Before-and-after change data:

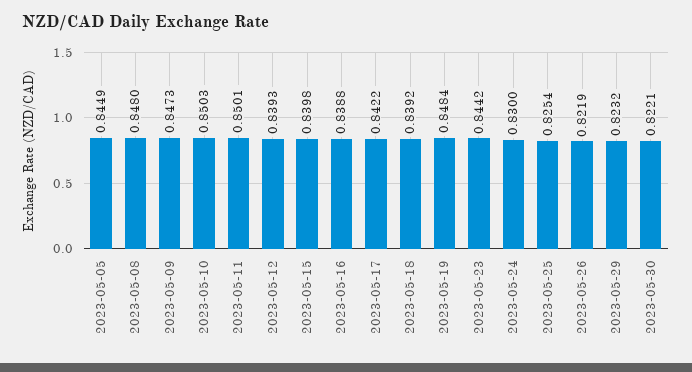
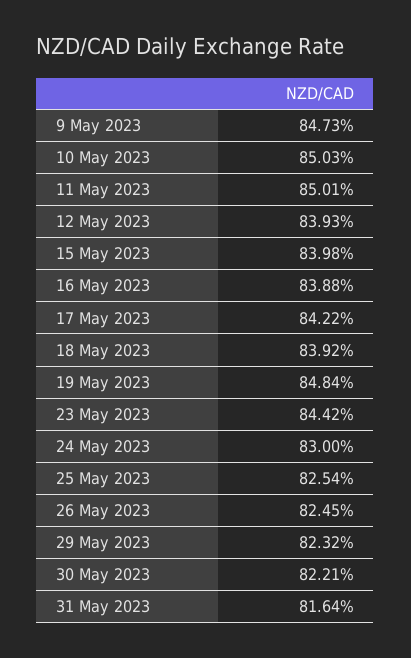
2023-05-05: 0.8449 -> none
2023-05-08: 0.848 -> none
2023-05-26: 0.8219 -> 0.8245
31 May 2023: none -> 0.8164

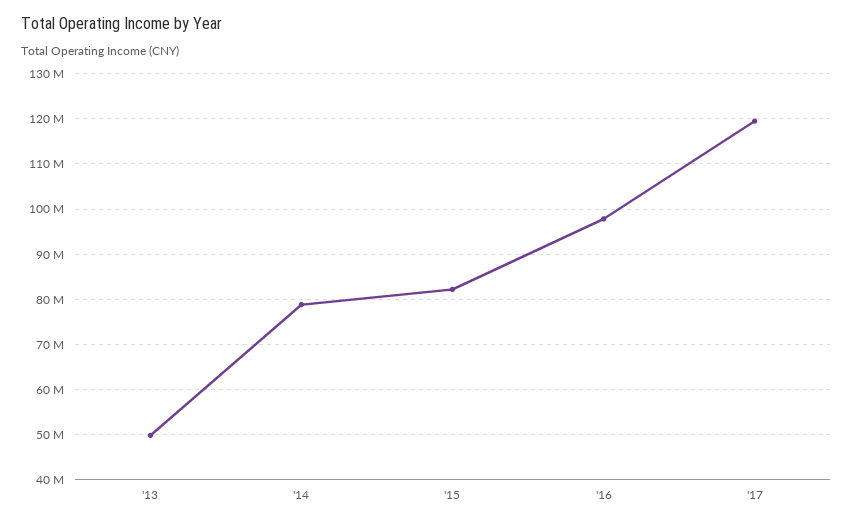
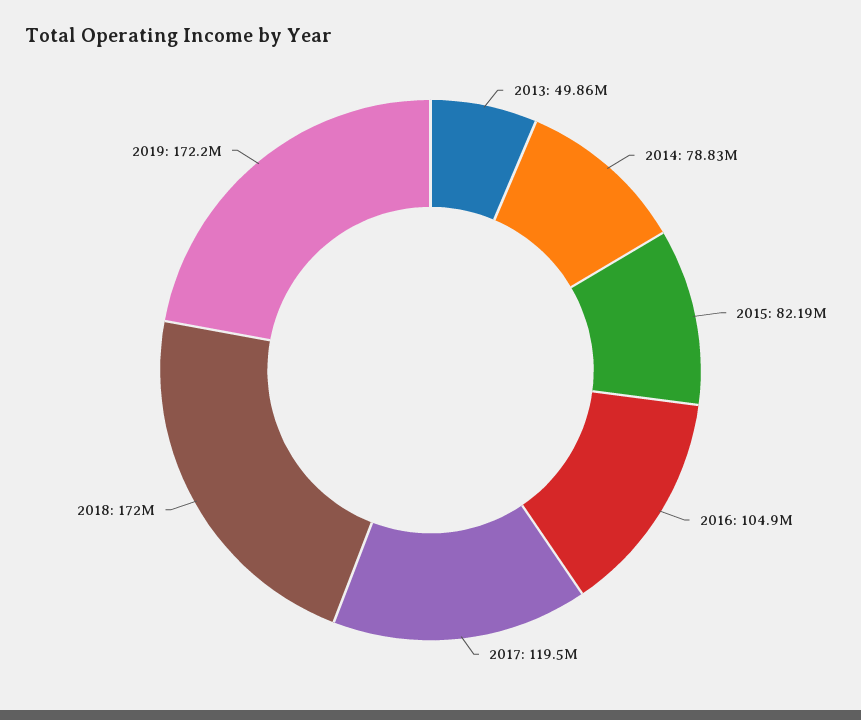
'16: 98000000 -> 104900000
2018: none -> 172000000
2019: none -> 172200000

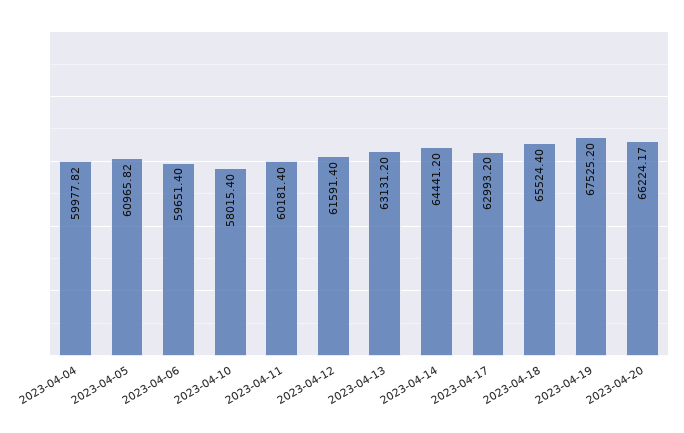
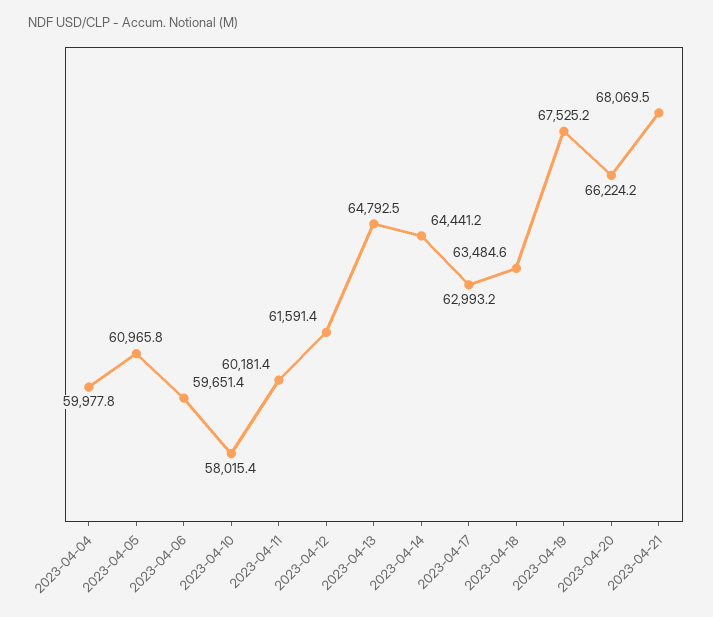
2023-04-13: 63131.2 -> 64792.5
2023-04-18: 65524.4 -> 63484.6
2023-04-21: none -> 68069.5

Task description:
The required output is every line of the data above, set down exactly and stripped of pictures.

Exercise answer:
2023-05-05: 0.8449 -> none
2023-05-08: 0.848 -> none
2023-05-26: 0.8219 -> 0.8245
31 May 2023: none -> 0.8164

'16: 98000000 -> 104900000
2018: none -> 172000000
2019: none -> 172200000

2023-04-13: 63131.2 -> 64792.5
2023-04-18: 65524.4 -> 63484.6
2023-04-21: none -> 68069.5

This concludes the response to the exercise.